Moukoko terpilih masuk ke skuad Jerman U-19 pekan lalu, yang menandai kiprahnya kembali ke pentas internasional setelah sempat mencuat di level U-16 ketika usianya masih 12 tahun.
Sang youngster, yang baru berusia 15 tahun pada November lalu, memiliki koleksi 50 gol dan sembilan assist dalam 28 penampilan bersama Dortmund, yang finis sebagai runner-up di Bundesliga U-17 musim lalu dan mampu menjaga konsistensi permainannya bersama skuad U-19.
Ia telah mengemas 31 gol dalam 18 pertandingan sejauh ini, serta juga mencetak empat gol dalam tujuh laga di UEFA Youth League, kompetisi yang mencatat namanya sebagai pencetak gol termuda dalam sejarah.
Menjelang duel antara Dortmund dan Freiburg di Bundesliga, Sabtu (29/2), Favre mengungkapkan harapannya untuk bisa melibatkan Moukoko ke tim utama sebelum musim 2019/20 ini berakhir.
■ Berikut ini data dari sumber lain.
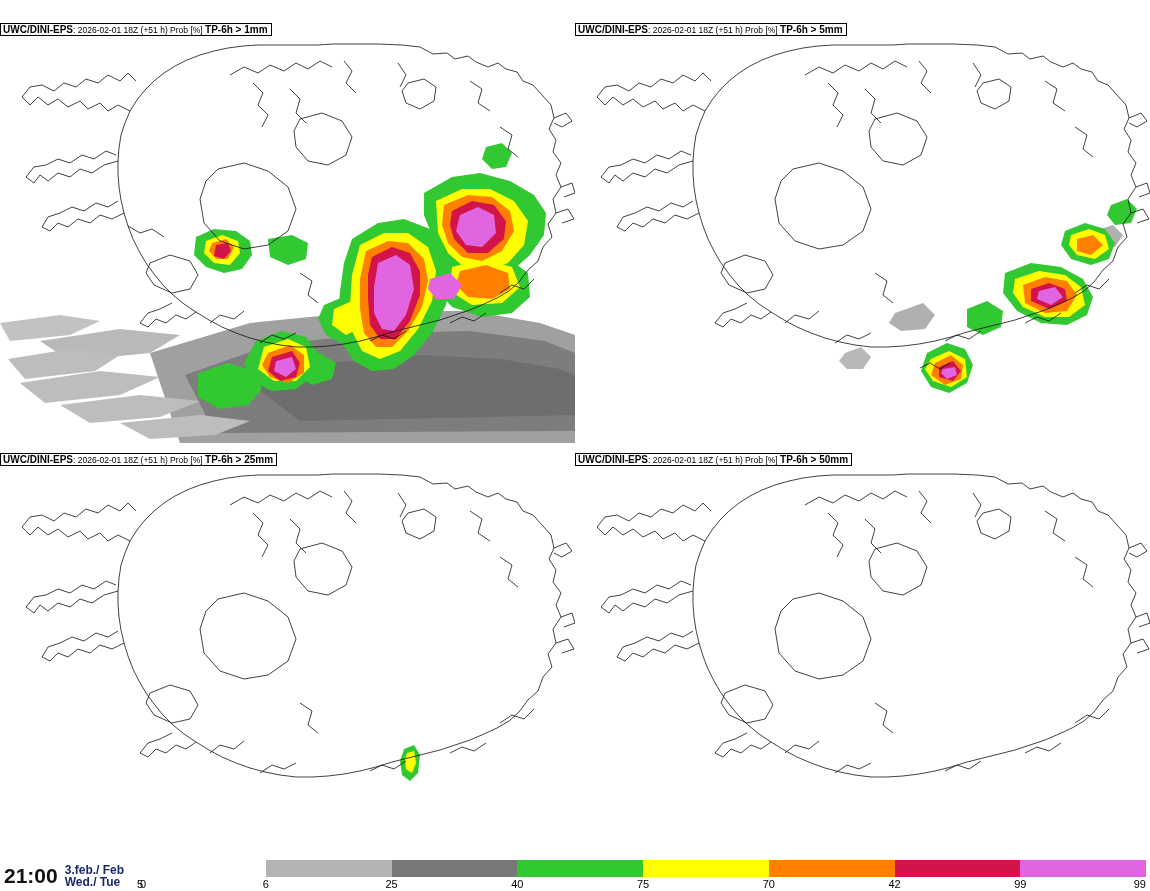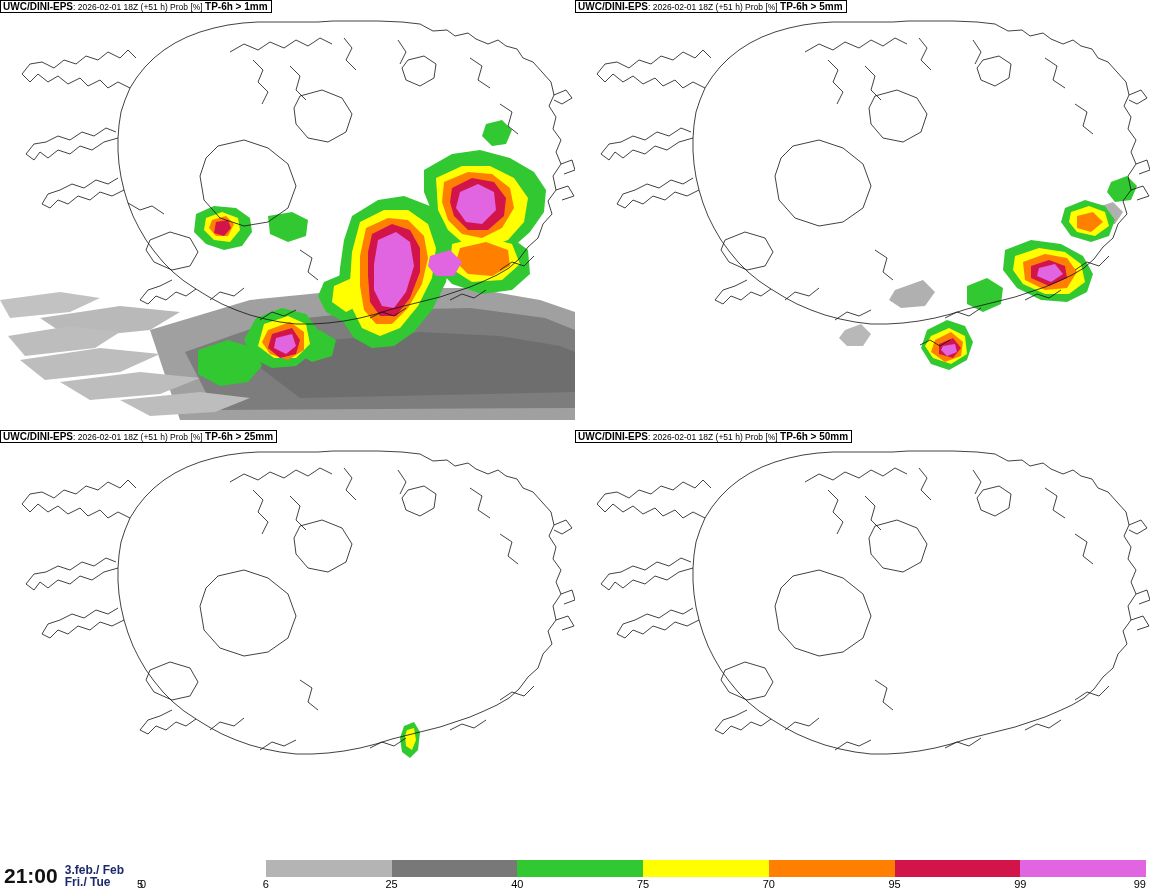--- a/index.html
+++ b/index.html
@@ -26,6 +26,7 @@
     height: 430px;
     overflow: hidden;
     background: #ffffff;
+    margin-top: 23px;
   }
   .panel.p0 { left: 0px;   top: 0px; }
   .panel.p1 { left: 575px; top: 0px; }

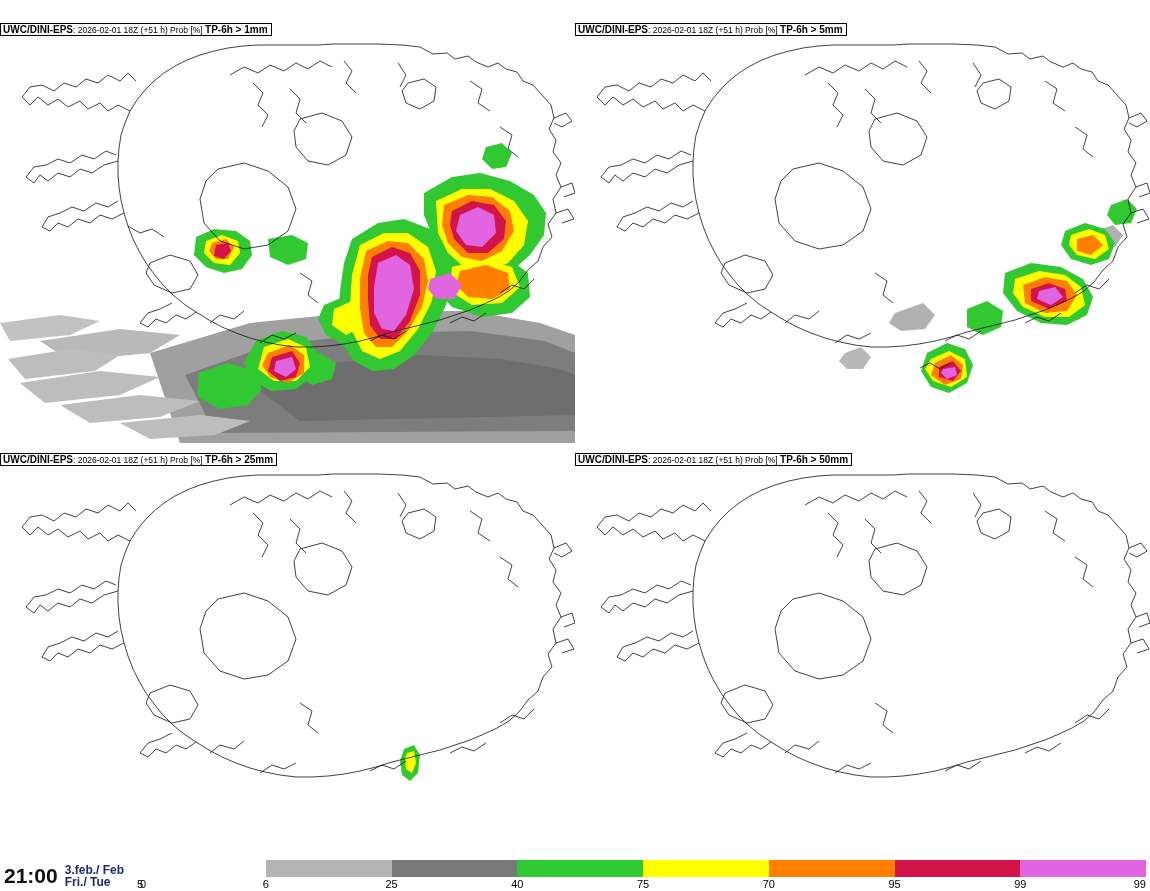--- a/index.html
+++ b/index.html
@@ -417,7 +417,7 @@
     <div class="time-clock">21:00</div>
     <div class="time-date">
       <div>3.feb./ Feb</div>
-      <div>Fri./ Tue</div>
+      <div>Wed./ Tue</div>
     </div>
   </div>
   <div class="colorbar-wrap">

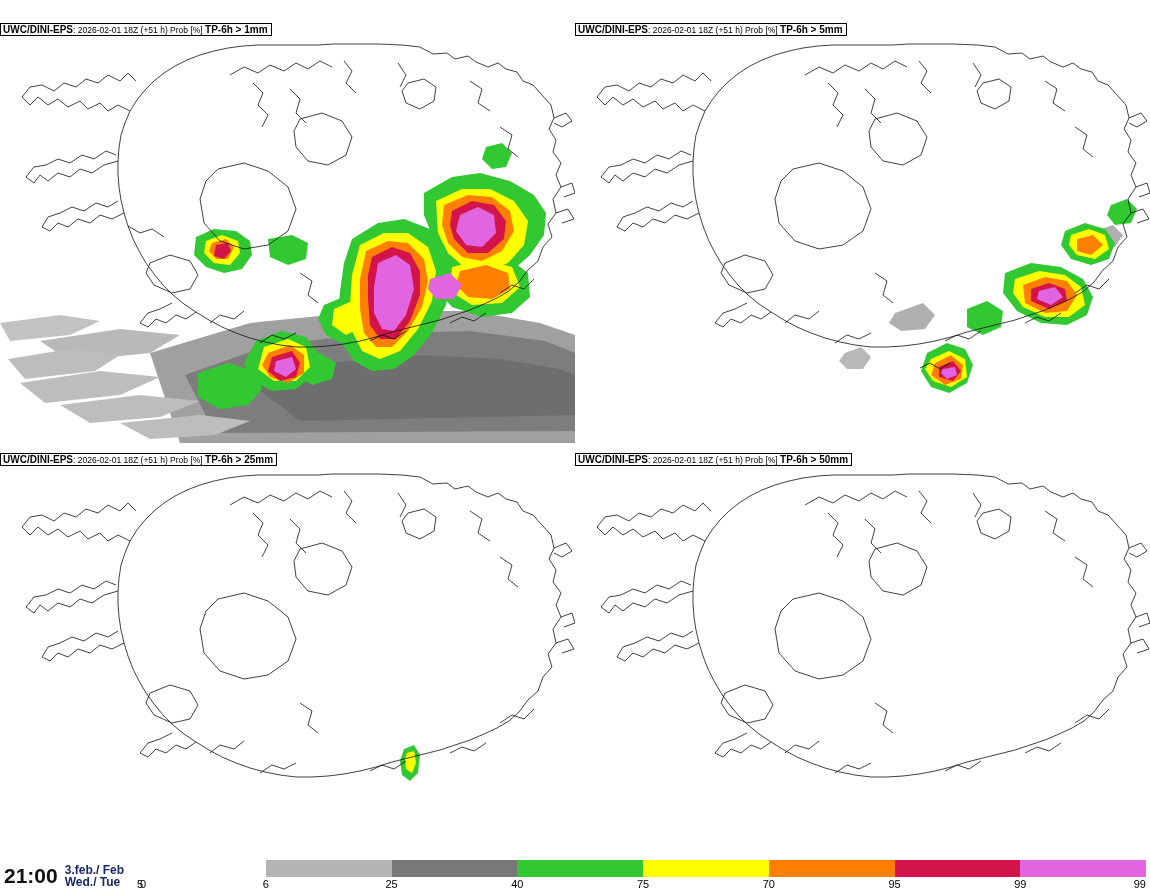--- a/index.html
+++ b/index.html
@@ -439,7 +439,7 @@
         <div class="cb-tick" style="left: 377.25px;">40</div>
         <div class="cb-tick" style="left: 503px;">75</div>
         <div class="cb-tick" style="left: 628.75px;">70</div>
-        <div class="cb-tick" style="left: 754.5px;">95</div>
+        <div class="cb-tick" style="left: 754.5px;">42</div>
         <div class="cb-tick" style="left: 880.25px;">99</div>
         <div class="cb-tick" style="left: 1006px; transform: translateX(-100%);">99</div>
       </div>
"Kami punya rencana dengannya, tapi saya tidak bisa mengatakan secara pasti kapan ia akan bersama kami," kata Favre. "Mungkin pada Maret, tapi kami masih harus menunggu beberapa hal."
Eks gelandang Liverpool, Nuri Sahin menjadi pemain termuda Dortmund dengan usia 16 tahun, 11 bulan dan satu hari saat melakoni debut bersama tim utama pada Agustus 2005.
Jika Moukoko benar-benar dipromosikan, maka Dortmund akan mengurangi usia rata-rata barisan depan tim yang sudah dihuni banyak pemain muda.
Erling Haaland dan Jadon Sancho, keduanya berusia 19 tahun, sudah menjadi pilihan utama Dortmund dan sama-sama mencuri perhatian di Liga Champions. Sementara beberapa bulan terakhir, pemain 17 tahun, Gio Reyna juga dipromosikan ke tim utama oleh Favre.